Sulong

Hi everyone,

we started a new open source project Sulong: https://github.com/graalvm/sulong.

Sulong is a LLVM IR interpreter with JIT compilation running on top of the JVM.
By using the Truffle framework, it implements speculative optimizations such as inlining of function pointer calls through AST rewriting.
One area of our research is to provide alternative ways of executing LLVM bitcode that provide memory safety guarantees.

We are looking forward to feedback and/or contributions!

  • Manuel

What's the primary target audience for the project?
It could be people who want to take their JVM bytecode to machine code, or it could be people who want to implement a compiler in Java but use LLVM for the backend, the Readme wouldn't tell me (probably because I don't know Truffle, or am missing other background).

Regards,
Jo

I'm interested in hearing more about how you do this. Do you use
guarded devirtualization (i.e. `if *fn_ptr_loc != @foo then
side_exit(); else @foo()`), or is there something else? I'd guess
implementing "invalidation" based deoptimization (i.e. the value of
`fn_ptr_loc` changed, so deoptimize compiles that depend on it not
changing) will require instrumenting all (?) writes that could alias
`*fp_ptr_loc`?

-- Sanjoy

Hi Jo,

I agree that the readme failed to explain for what Sulong can actually be used for.
Based on your feedback, I updated it to also include some use cases.

  • Manuel

Hi Sanjoy,

this Sunday I held a presentation at FOSDEM where I explained Sulong using function pointer call inlining. Yesterday, I uploaded the slides [1].

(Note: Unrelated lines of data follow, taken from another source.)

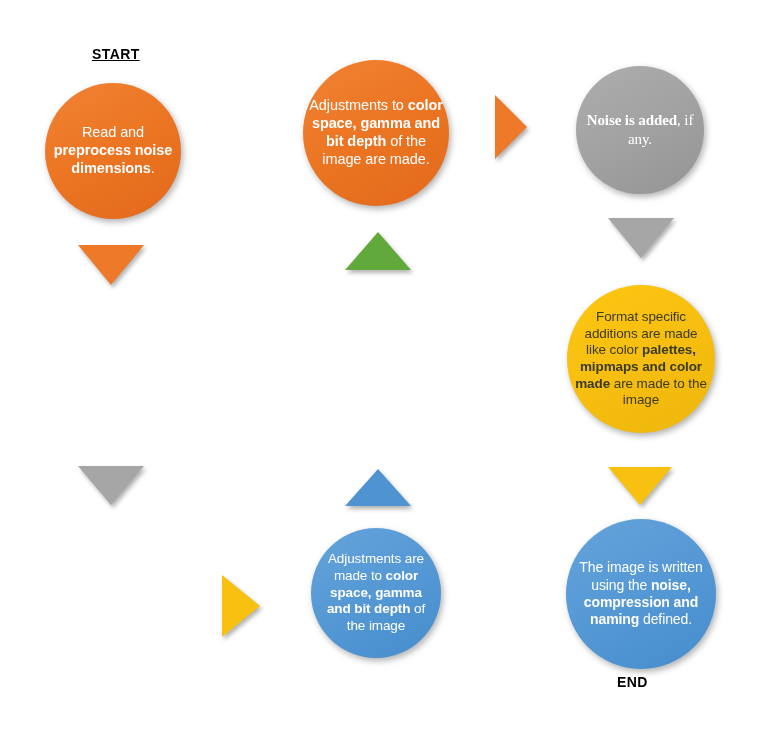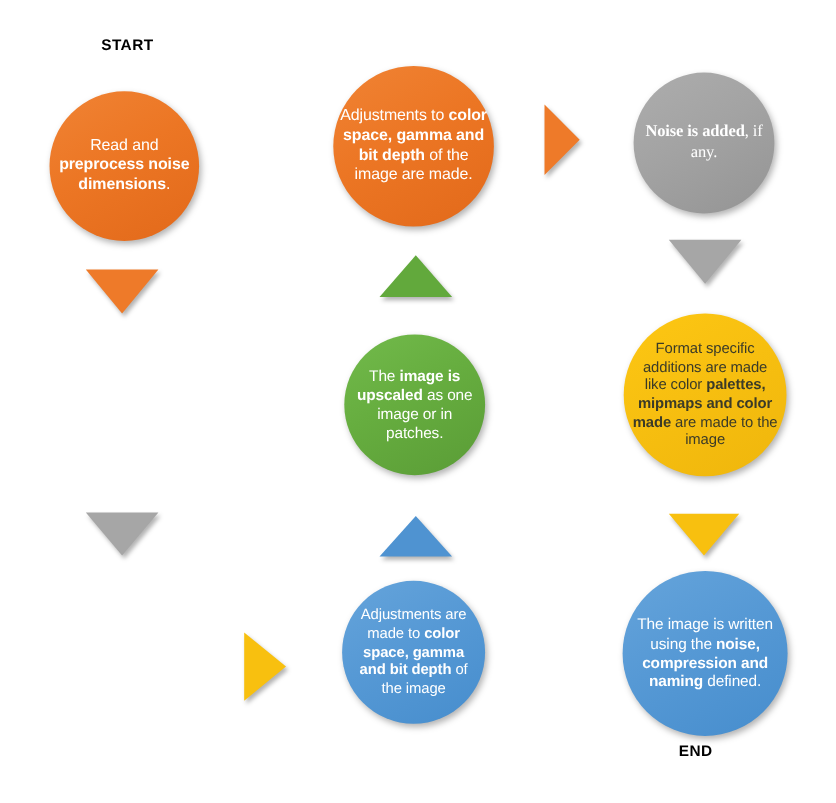"START" div.marker-label { text-decoration: none -> underline; top: 32px -> 46px }
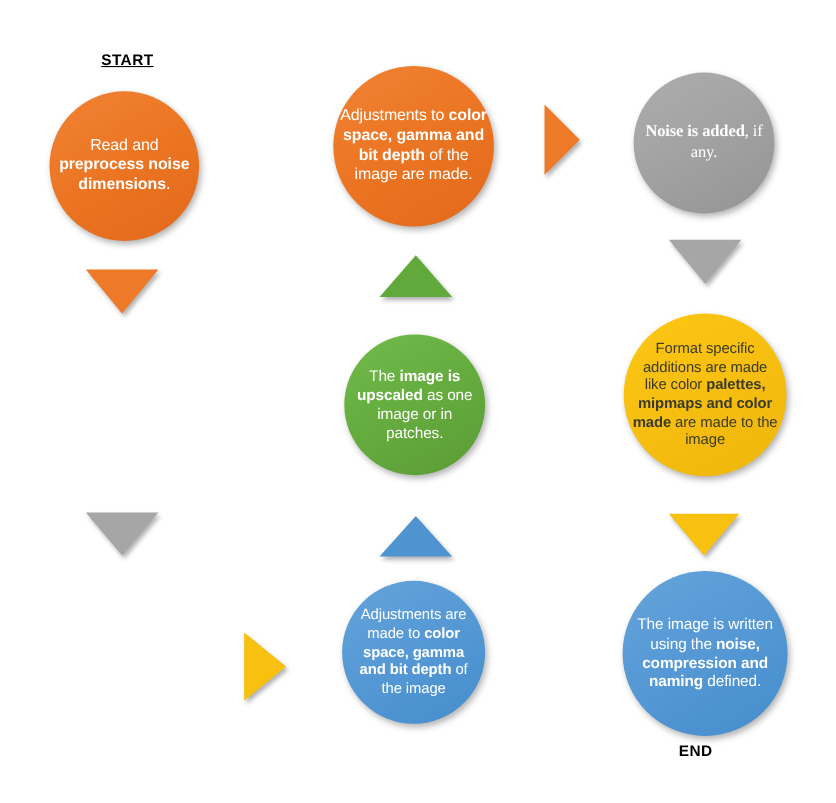"The image is upscaled as" div.node { html: <div> <span>The <b>image is upscaled</b> as one image or in patches.</span> </div> -> none }
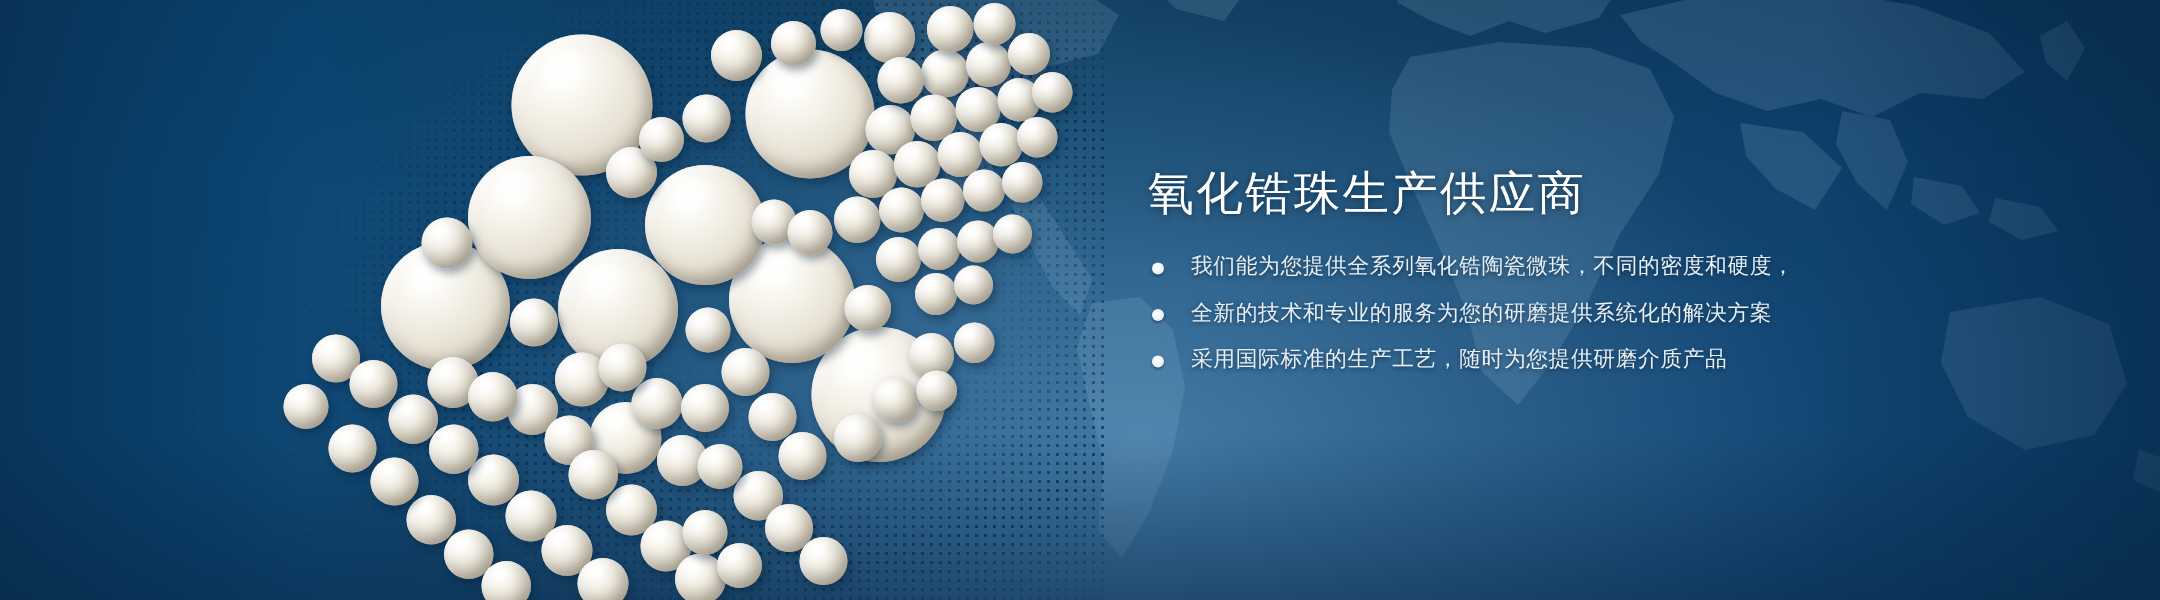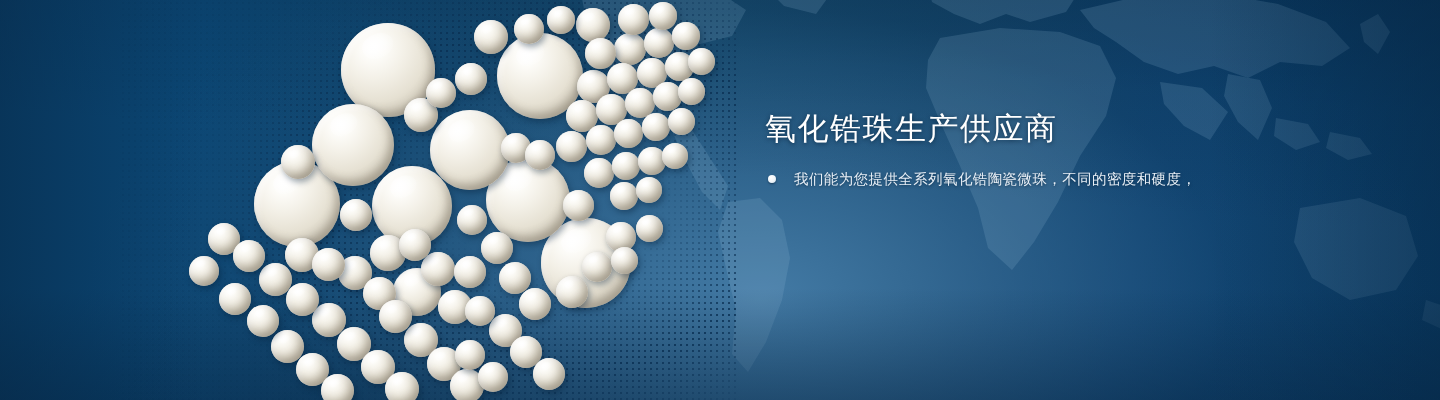"我们能为您提供全系列氧化锆陶瓷微珠，不同的密度和硬度，" .bline { font-family: none -> Liberation Mono, monospace }
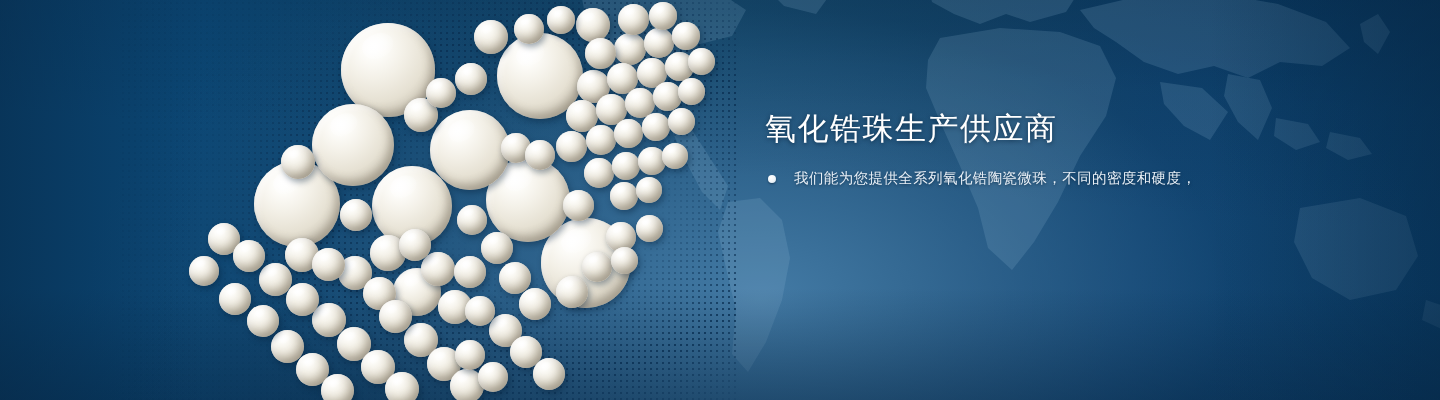"全新的技术和专业的服务为您的研磨提供系统化的解决方案" div.bullet { html: none -> <div> <span></span> <span>全新的技术和专业的服务为您的研磨提供系统化的解决方案</span> </div> }
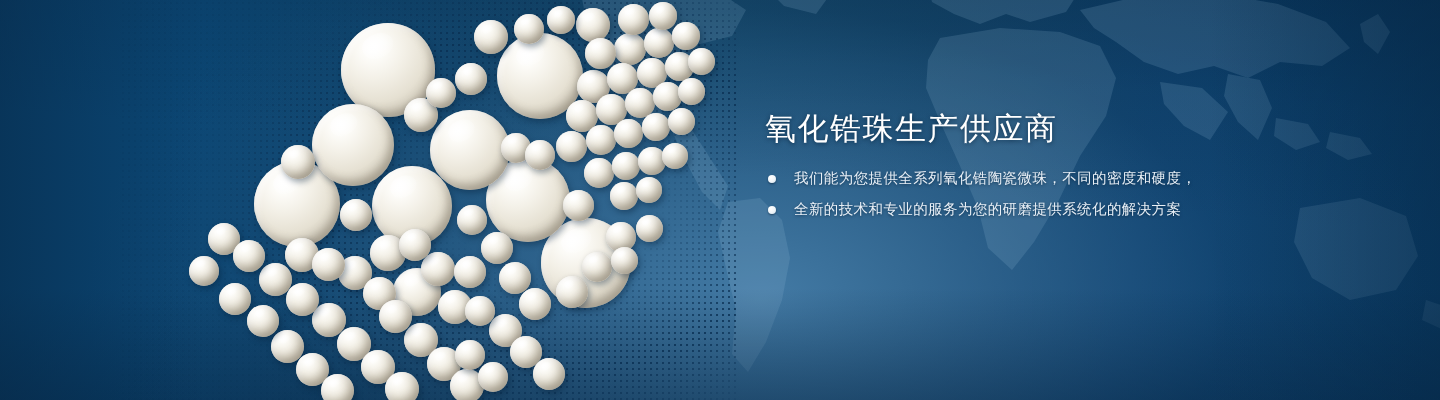"采用国际标准的生产工艺，随时为您提供研磨介质产品" div.bullet { html: none -> <div> <span></span> <span>采用国际标准的生产工艺，随时为您提供研磨介质产品</span> </div> }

We use a form of “guarded devirtualization” as you expected. We do this based on Abstract Syntax Tree (AST) node rewriting in the interpreter. We use a direct call node that directly calls a function if it matches the function that has been profiled before. If it doesn’t, we either insert another such direct call node or fall back to an indirect call based on some threshold. Truffle then can perform the inlining on the AST level. After Graal compiles the AST to machine code and when the speculation on the target fails, a deoptimization handler transfers back to the interpreter where the node rewrite is handled.

We thus do not instrument the writes, but implement a polymorphic function pointer inlining cache at the call site.

Since polymorphic inline caches are also often used to implement other languages, Truffle’s domain specific language allows to express this logic in only a few lines of code. You can have a look at the implementation in com.oracle.truffle.llvm.LLVMCallNode$LLVMFunctionCallChain.